Fast stochastic compression algorithms for biological data analysis

Duan Chen (May 8, 2020)

Please install the Flash Plugin

Abstract

Our recent work is motivated by two types of biological problems. One is inferring 3D structures of chromatins based on chromosome conformation capture (3C), such as Hi-C, which is a high-throughput sequencing technique that produces millions of contact data between genomic loci pairs. The other problem is computational deconvolution of gene expression data from heterogeneous brain samples, for extracting cell type-specific information for patients with Alzheimer's Disease (AD). Both problems involve large volumes of data, thus fast algorithms are indispensable in either direct optimization or machine learning methods.

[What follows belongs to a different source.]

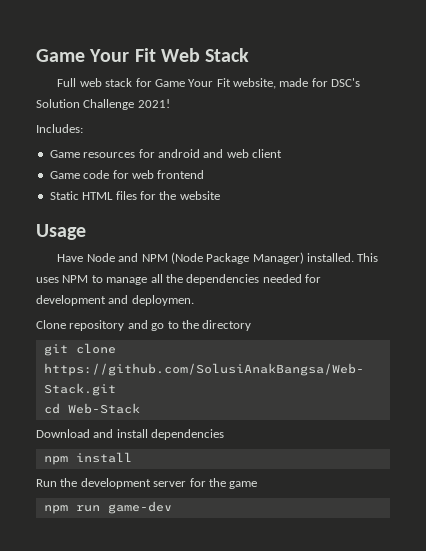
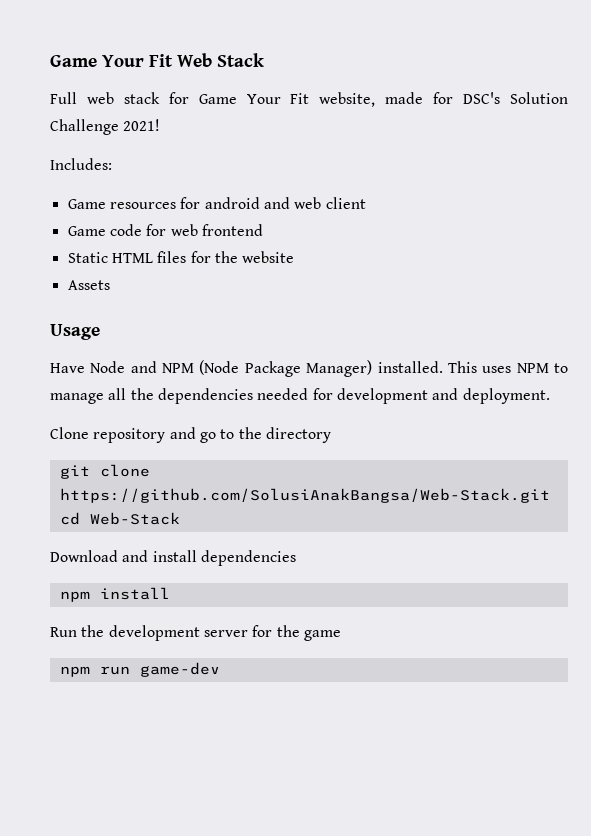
+ Assets
- This uses NPM to manage all the dependencies needed for development and deploymen.
+ This uses NPM to manage all the dependencies needed for development and deployment.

A central approach is the low-rank approximation of matrices. Conventional matrix decomposition methods such as SVD, QR, etc, are expensive, so not suitable for repeated implementation in these biological problems. Instead, we develop fast stochastic matrix compressions based on randomized numerical linear algebra (RNLA) theories. In this talk, we will emphasize on a recently developed stochastic kernel matrix compression algorithm. In this algorithm, samples are taken at no (or low) cost and the original kernel matrix is reconstructed efficiently with desired accuracy. Storage and compressing processes are only at O(N) or O(NlogN) complexity. These stochastic matrix compressing can be used to the above-mentioned biological problems to greatly improve algorithm efficiency, they can also be applied to other kernel based machine learning algorithms for scientific computing problems with non-local interactions (such as fractional differential equations), since no analytic formulation of the kernel function is required in our algorithms.